ACTION ITEM :: Where a line in the records below contains the string "delivery", tally it; give only the final number.

RECORDS SUPPLIED ::
===
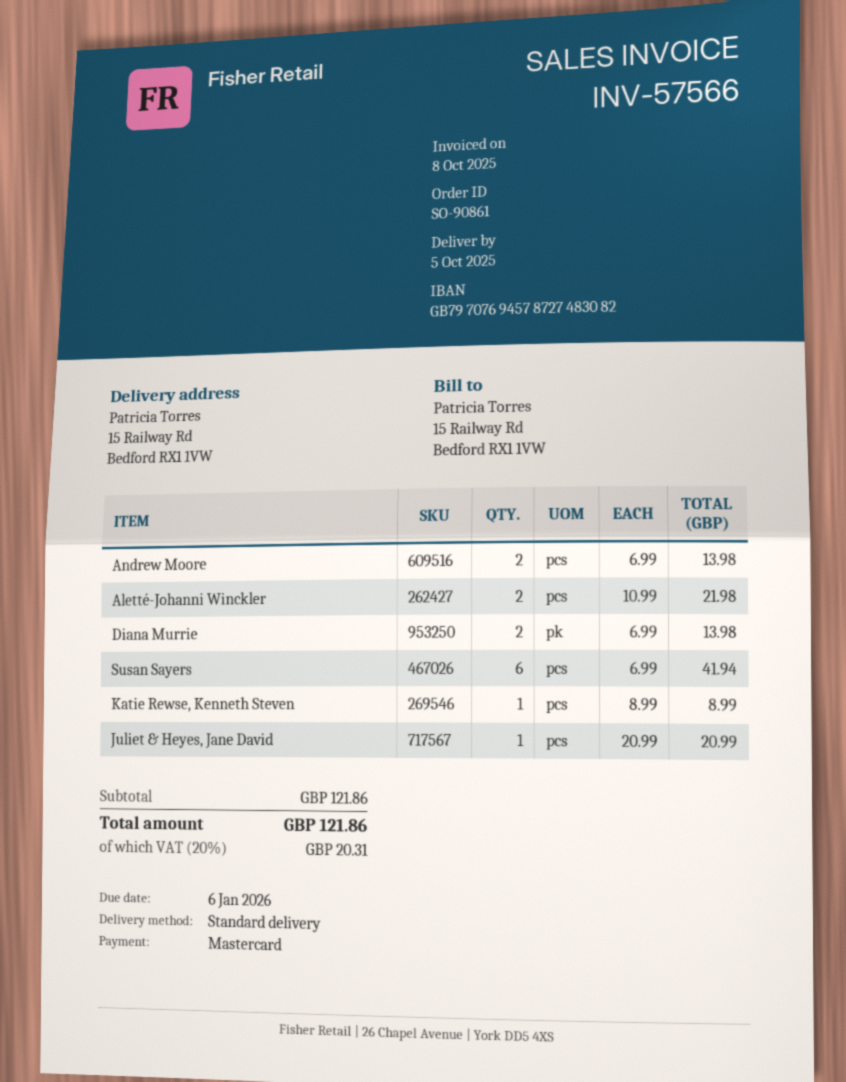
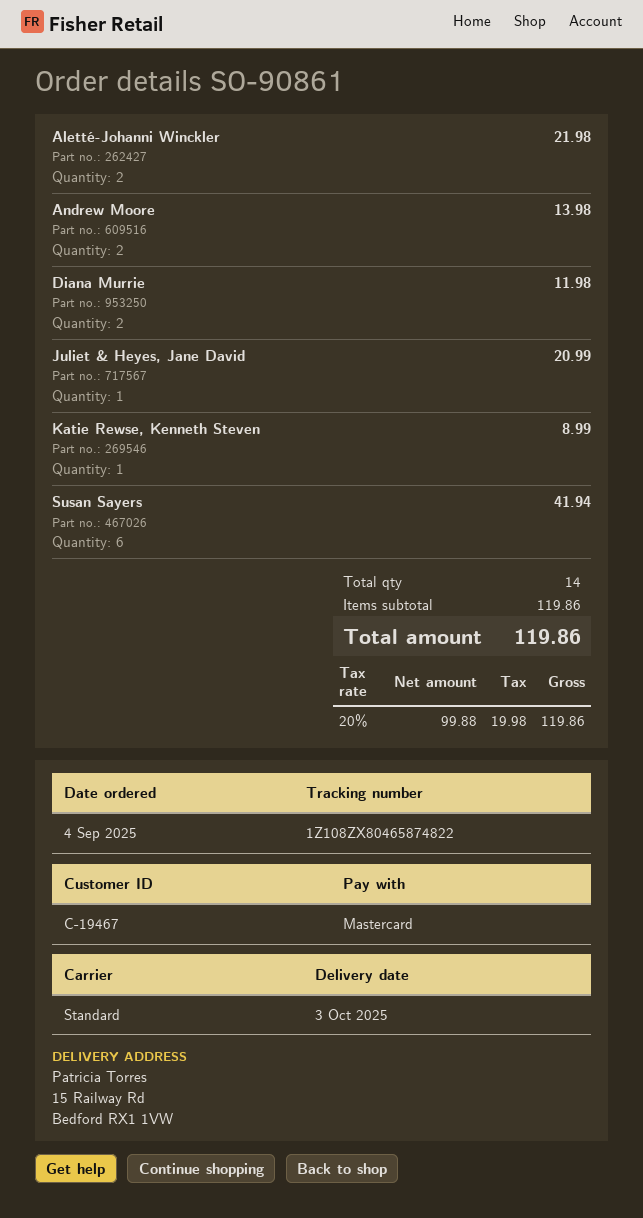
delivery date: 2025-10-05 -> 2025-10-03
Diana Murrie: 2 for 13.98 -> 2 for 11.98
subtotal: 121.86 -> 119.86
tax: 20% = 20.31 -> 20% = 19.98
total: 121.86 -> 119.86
===
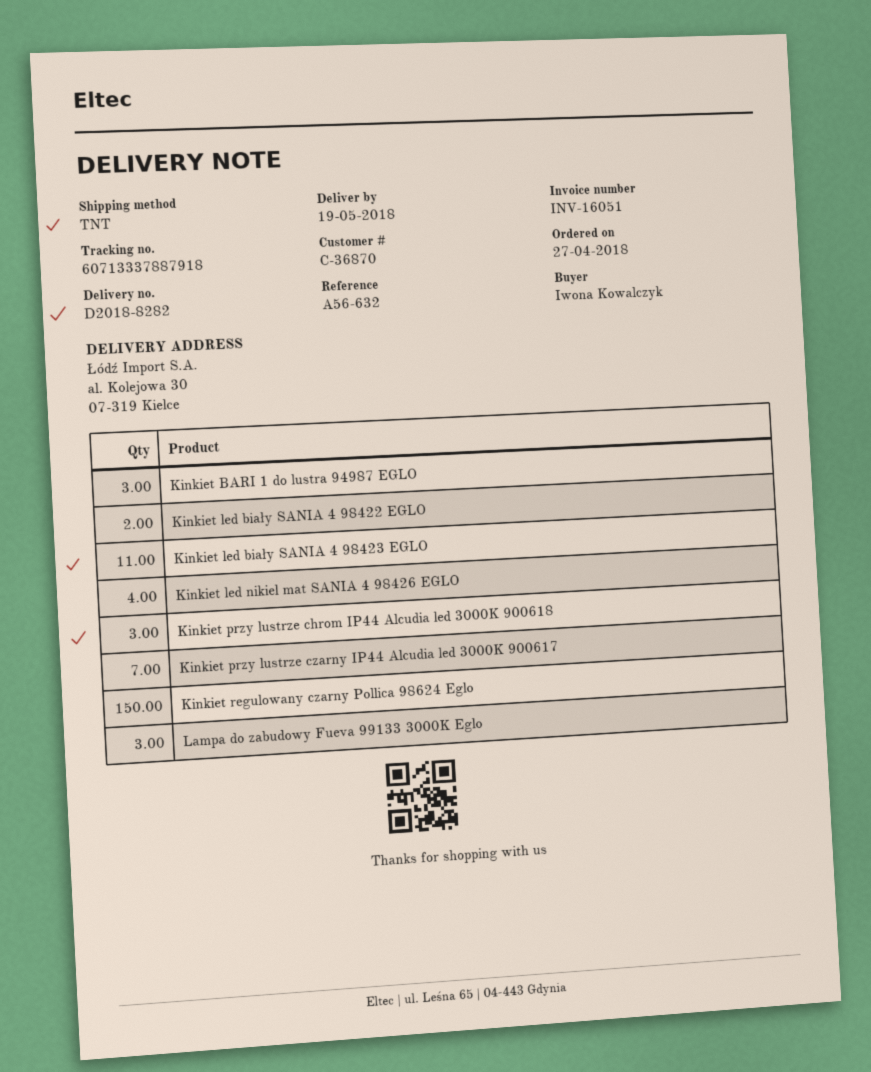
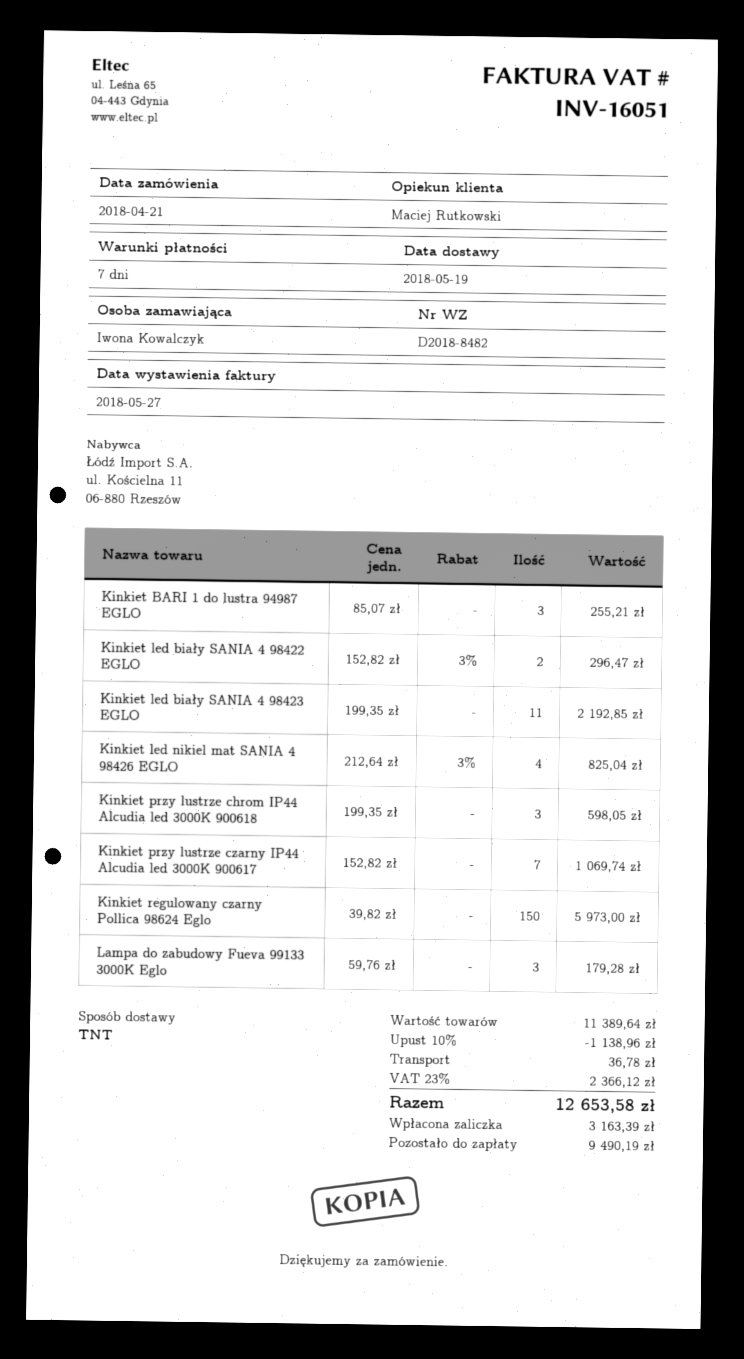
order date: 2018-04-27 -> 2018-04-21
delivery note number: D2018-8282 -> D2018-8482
===
SOLUTION :: 2